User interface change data
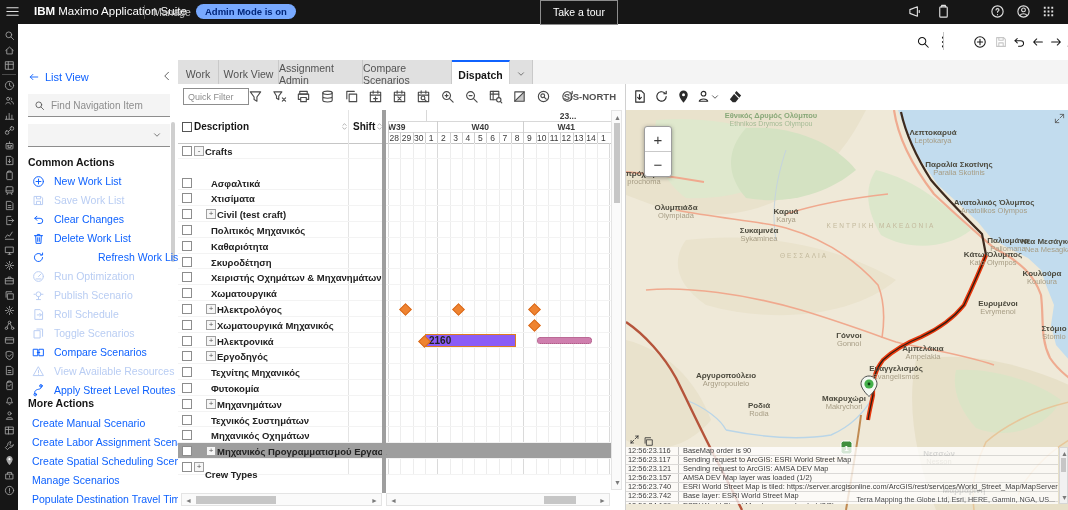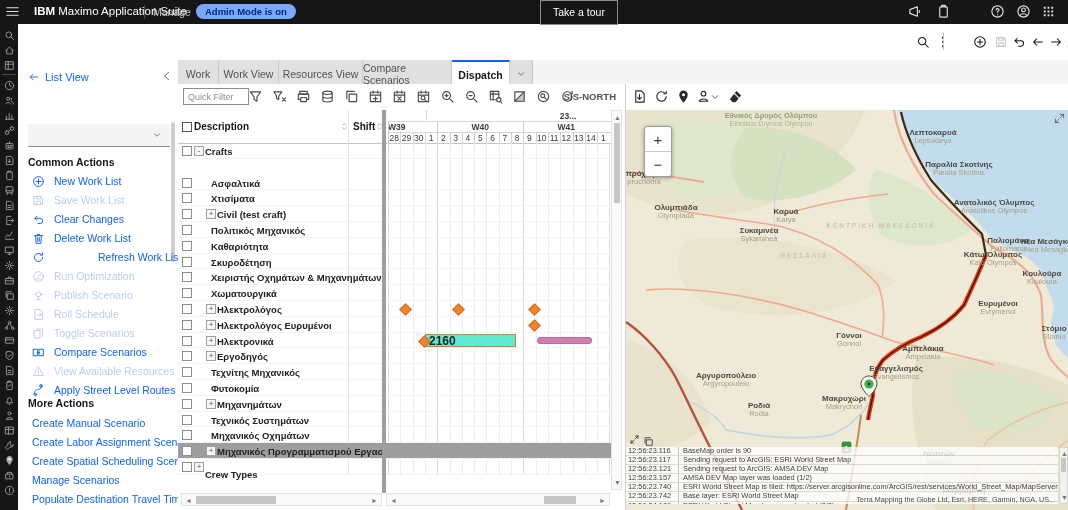--- a/index.html
+++ b/index.html
@@ -63,21 +63,21 @@
   #splitbar{position:absolute;left:204px;top:0;width:4px;height:383px;background:#9e9e9e}
   .tl-line{position:absolute;width:1px;background:#ededed}
   .tl-hline{position:absolute;height:1px;background:#f2f2f2}
   .tl-cell{position:absolute;font-size:8.5px;color:#3a3a3a;text-align:center}
   .tl-border{position:absolute;width:1px;background:#cfcfcf}
   .row-label{position:absolute;font-size:9.5px;font-weight:bold;color:#222;white-space:nowrap}
   .cb{position:absolute;width:8px;height:8px;border:1px solid #8d8d8d;background:#fff}
   .expander{position:absolute;width:8px;height:8px;border:1px solid #a0a0a0;background:#f6f6f6;
             font-size:8px;line-height:7px;text-align:center;color:#555}
   .diamond{position:absolute;width:7px;height:7px;background:#ef8330;border:1px solid #d96c1f;transform:rotate(45deg)}
-  #gbar{position:absolute;background:#5eead4;border:1px solid #e07c1e;box-sizing:border-box;font-size:12px;
+  #gbar{position:absolute;background:#8b5cf6;border:1px solid #e07c1e;box-sizing:border-box;font-size:10px;
         color:#222;padding-left:3px;line-height:12px;font-weight:bold}
   #pinkbar{position:absolute;background:#cf7fae;border:1px dotted #a8577f;border-radius:4px;box-sizing:border-box}
   
   .sbar{position:absolute;background:#fafafa;border:1px solid #e4e4e4;box-sizing:border-box}
   .sthumb{position:absolute;background:#c6c6c6}
   .sarrow{position:absolute;font-size:7px;color:#7a7a7a;line-height:1}
   
   #mappanel{left:625px;top:84px;width:443px;height:426px;border-left:1px solid #d0d0d0;box-sizing:border-box}
   #mtoolbar{position:absolute;left:0;top:0;width:443px;height:26px;background:#fff;border-bottom:1px solid #dcdcdc}
   .mticn{top:5px;width:15px;height:15px;color:#2a2a2a}
@@ -382,20 +382,29 @@
   <span id="navback" class="abs"><span class="icn">
         <svg viewBox="0 0 16 16">
           <path d="M13 8H3M6.5 4.5L3 8l3.5 3.5"></path>
         </svg>
       </span><span>List View</span></span>
   <span id="navcollapse" class="abs icn">
       <svg viewBox="0 0 16 16">
         <path d="M10 3L5 8l5 5"></path>
       </svg>
     </span>
+  <div id="navsearch" class="abs">
+    <span class="icn">
+        <svg viewBox="0 0 16 16">
+          <circle cx="7" cy="7" r="4.2"></circle>
+          <path d="M10.2 10.2L14 14"></path>
+        </svg>
+      </span>
+    <span>Find Navigation Item</span>
+  </div>
   <div id="navselect" class="abs">
     <span class="icn">
         <svg viewBox="0 0 16 16">
           <path d="M4 6l4 4 4-4"></path>
         </svg>
       </span>
   </div>
   <div class="abs navhdr" style="top:96px">Common Actions</div>
   <div id="commonactions"></div>
   <div class="abs navhdr" style="top:337px">More Actions</div>
@@ -523,21 +532,21 @@
       <span>Manage Scenarios</span>
     </div>
     <div class="abs navitem" style="top: 430px;">
       <span>Populate Destination Travel Tim...</span>
     </div>
   </div>
 
 <div id="tabstrip" class="abs">
     <div class="tab" style="left: 0px; width: 41px;">Work</div>
     <div class="tab" style="left: 41px; width: 60px;">Work View</div>
-    <div class="tab" style="left: 101px; width: 84px;">Resources View</div>
+    <div class="tab" style="left: 101px; width: 84px;">Assignment Admin</div>
     <div class="tab" style="left: 185px; width: 89px;">Compare Scenarios</div>
     <div class="tab active" style="left: 274px; width: 58px;">Dispatch</div>
     <div class="tab" style="left: 332px; width: 23px;">
       <span class="icn">
         <svg viewBox="0 0 16 16">
           <path d="M4 6l4 4 4-4"></path>
         </svg>
       </span>
     </div>
   </div>
@@ -749,21 +758,21 @@
         <div class="row-label" style="left: 33px; top: 3px;">Χωματουργικά</div>
       </div>
       <div style="position: absolute; left: 0px; top: 158px; width: 433px; height: 15.8px; border-bottom: 1px solid rgb(243, 243, 243); box-sizing: border-box; background: transparent;">
         <div class="cb" style="left: 4px; top: 3px;"></div>
         <div class="expander" style="left: 28px; top: 3px;">+</div>
         <div class="row-label" style="left: 39px; top: 3px;">Ηλεκτρολόγος</div>
       </div>
       <div style="position: absolute; left: 0px; top: 173.8px; width: 433px; height: 15.8px; border-bottom: 1px solid rgb(243, 243, 243); box-sizing: border-box; background: transparent;">
         <div class="cb" style="left: 4px; top: 3px;"></div>
         <div class="expander" style="left: 28px; top: 3px;">+</div>
-        <div class="row-label" style="left: 39px; top: 3px;">Ηλεκτρολόγος Ευρυμένοι</div>
+        <div class="row-label" style="left: 39px; top: 3px;">Χωματουργικά Μηχανικός</div>
       </div>
       <div style="position: absolute; left: 0px; top: 189.6px; width: 433px; height: 15.8px; border-bottom: 1px solid rgb(243, 243, 243); box-sizing: border-box; background: transparent;">
         <div class="cb" style="left: 4px; top: 3px;"></div>
         <div class="expander" style="left: 28px; top: 3px;">+</div>
         <div class="row-label" style="left: 39px; top: 3px;">Ηλεκτρονικά</div>
       </div>
       <div style="position: absolute; left: 0px; top: 205.4px; width: 433px; height: 15.8px; border-bottom: 1px solid rgb(243, 243, 243); box-sizing: border-box; background: transparent;">
         <div class="cb" style="left: 4px; top: 3px;"></div>
         <div class="expander" style="left: 28px; top: 3px;">+</div>
         <div class="row-label" style="left: 39px; top: 3px;">Εργοδηγός</div>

Required action:
Make an exact copy of the records above. Keep out every picture.

Task solution:
--- a/index.html
+++ b/index.html
@@ -63,21 +63,21 @@
   #splitbar{position:absolute;left:204px;top:0;width:4px;height:383px;background:#9e9e9e}
   .tl-line{position:absolute;width:1px;background:#ededed}
   .tl-hline{position:absolute;height:1px;background:#f2f2f2}
   .tl-cell{position:absolute;font-size:8.5px;color:#3a3a3a;text-align:center}
   .tl-border{position:absolute;width:1px;background:#cfcfcf}
   .row-label{position:absolute;font-size:9.5px;font-weight:bold;color:#222;white-space:nowrap}
   .cb{position:absolute;width:8px;height:8px;border:1px solid #8d8d8d;background:#fff}
   .expander{position:absolute;width:8px;height:8px;border:1px solid #a0a0a0;background:#f6f6f6;
             font-size:8px;line-height:7px;text-align:center;color:#555}
   .diamond{position:absolute;width:7px;height:7px;background:#ef8330;border:1px solid #d96c1f;transform:rotate(45deg)}
-  #gbar{position:absolute;background:#5eead4;border:1px solid #e07c1e;box-sizing:border-box;font-size:12px;
+  #gbar{position:absolute;background:#8b5cf6;border:1px solid #e07c1e;box-sizing:border-box;font-size:10px;
         color:#222;padding-left:3px;line-height:12px;font-weight:bold}
   #pinkbar{position:absolute;background:#cf7fae;border:1px dotted #a8577f;border-radius:4px;box-sizing:border-box}
   
   .sbar{position:absolute;background:#fafafa;border:1px solid #e4e4e4;box-sizing:border-box}
   .sthumb{position:absolute;background:#c6c6c6}
   .sarrow{position:absolute;font-size:7px;color:#7a7a7a;line-height:1}
   
   #mappanel{left:625px;top:84px;width:443px;height:426px;border-left:1px solid #d0d0d0;box-sizing:border-box}
   #mtoolbar{position:absolute;left:0;top:0;width:443px;height:26px;background:#fff;border-bottom:1px solid #dcdcdc}
   .mticn{top:5px;width:15px;height:15px;color:#2a2a2a}
@@ -382,20 +382,29 @@
   <span id="navback" class="abs"><span class="icn">
         <svg viewBox="0 0 16 16">
           <path d="M13 8H3M6.5 4.5L3 8l3.5 3.5"></path>
         </svg>
       </span><span>List View</span></span>
   <span id="navcollapse" class="abs icn">
       <svg viewBox="0 0 16 16">
         <path d="M10 3L5 8l5 5"></path>
       </svg>
     </span>
+  <div id="navsearch" class="abs">
+    <span class="icn">
+        <svg viewBox="0 0 16 16">
+          <circle cx="7" cy="7" r="4.2"></circle>
+          <path d="M10.2 10.2L14 14"></path>
+        </svg>
+      </span>
+    <span>Find Navigation Item</span>
+  </div>
   <div id="navselect" class="abs">
     <span class="icn">
         <svg viewBox="0 0 16 16">
           <path d="M4 6l4 4 4-4"></path>
         </svg>
       </span>
   </div>
   <div class="abs navhdr" style="top:96px">Common Actions</div>
   <div id="commonactions"></div>
   <div class="abs navhdr" style="top:337px">More Actions</div>
@@ -523,21 +532,21 @@
       <span>Manage Scenarios</span>
     </div>
     <div class="abs navitem" style="top: 430px;">
       <span>Populate Destination Travel Tim...</span>
     </div>
   </div>
 
 <div id="tabstrip" class="abs">
     <div class="tab" style="left: 0px; width: 41px;">Work</div>
     <div class="tab" style="left: 41px; width: 60px;">Work View</div>
-    <div class="tab" style="left: 101px; width: 84px;">Resources View</div>
+    <div class="tab" style="left: 101px; width: 84px;">Assignment Admin</div>
     <div class="tab" style="left: 185px; width: 89px;">Compare Scenarios</div>
     <div class="tab active" style="left: 274px; width: 58px;">Dispatch</div>
     <div class="tab" style="left: 332px; width: 23px;">
       <span class="icn">
         <svg viewBox="0 0 16 16">
           <path d="M4 6l4 4 4-4"></path>
         </svg>
       </span>
     </div>
   </div>
@@ -749,21 +758,21 @@
         <div class="row-label" style="left: 33px; top: 3px;">Χωματουργικά</div>
       </div>
       <div style="position: absolute; left: 0px; top: 158px; width: 433px; height: 15.8px; border-bottom: 1px solid rgb(243, 243, 243); box-sizing: border-box; background: transparent;">
         <div class="cb" style="left: 4px; top: 3px;"></div>
         <div class="expander" style="left: 28px; top: 3px;">+</div>
         <div class="row-label" style="left: 39px; top: 3px;">Ηλεκτρολόγος</div>
       </div>
       <div style="position: absolute; left: 0px; top: 173.8px; width: 433px; height: 15.8px; border-bottom: 1px solid rgb(243, 243, 243); box-sizing: border-box; background: transparent;">
         <div class="cb" style="left: 4px; top: 3px;"></div>
         <div class="expander" style="left: 28px; top: 3px;">+</div>
-        <div class="row-label" style="left: 39px; top: 3px;">Ηλεκτρολόγος Ευρυμένοι</div>
+        <div class="row-label" style="left: 39px; top: 3px;">Χωματουργικά Μηχανικός</div>
       </div>
       <div style="position: absolute; left: 0px; top: 189.6px; width: 433px; height: 15.8px; border-bottom: 1px solid rgb(243, 243, 243); box-sizing: border-box; background: transparent;">
         <div class="cb" style="left: 4px; top: 3px;"></div>
         <div class="expander" style="left: 28px; top: 3px;">+</div>
         <div class="row-label" style="left: 39px; top: 3px;">Ηλεκτρονικά</div>
       </div>
       <div style="position: absolute; left: 0px; top: 205.4px; width: 433px; height: 15.8px; border-bottom: 1px solid rgb(243, 243, 243); box-sizing: border-box; background: transparent;">
         <div class="cb" style="left: 4px; top: 3px;"></div>
         <div class="expander" style="left: 28px; top: 3px;">+</div>
         <div class="row-label" style="left: 39px; top: 3px;">Εργοδηγός</div>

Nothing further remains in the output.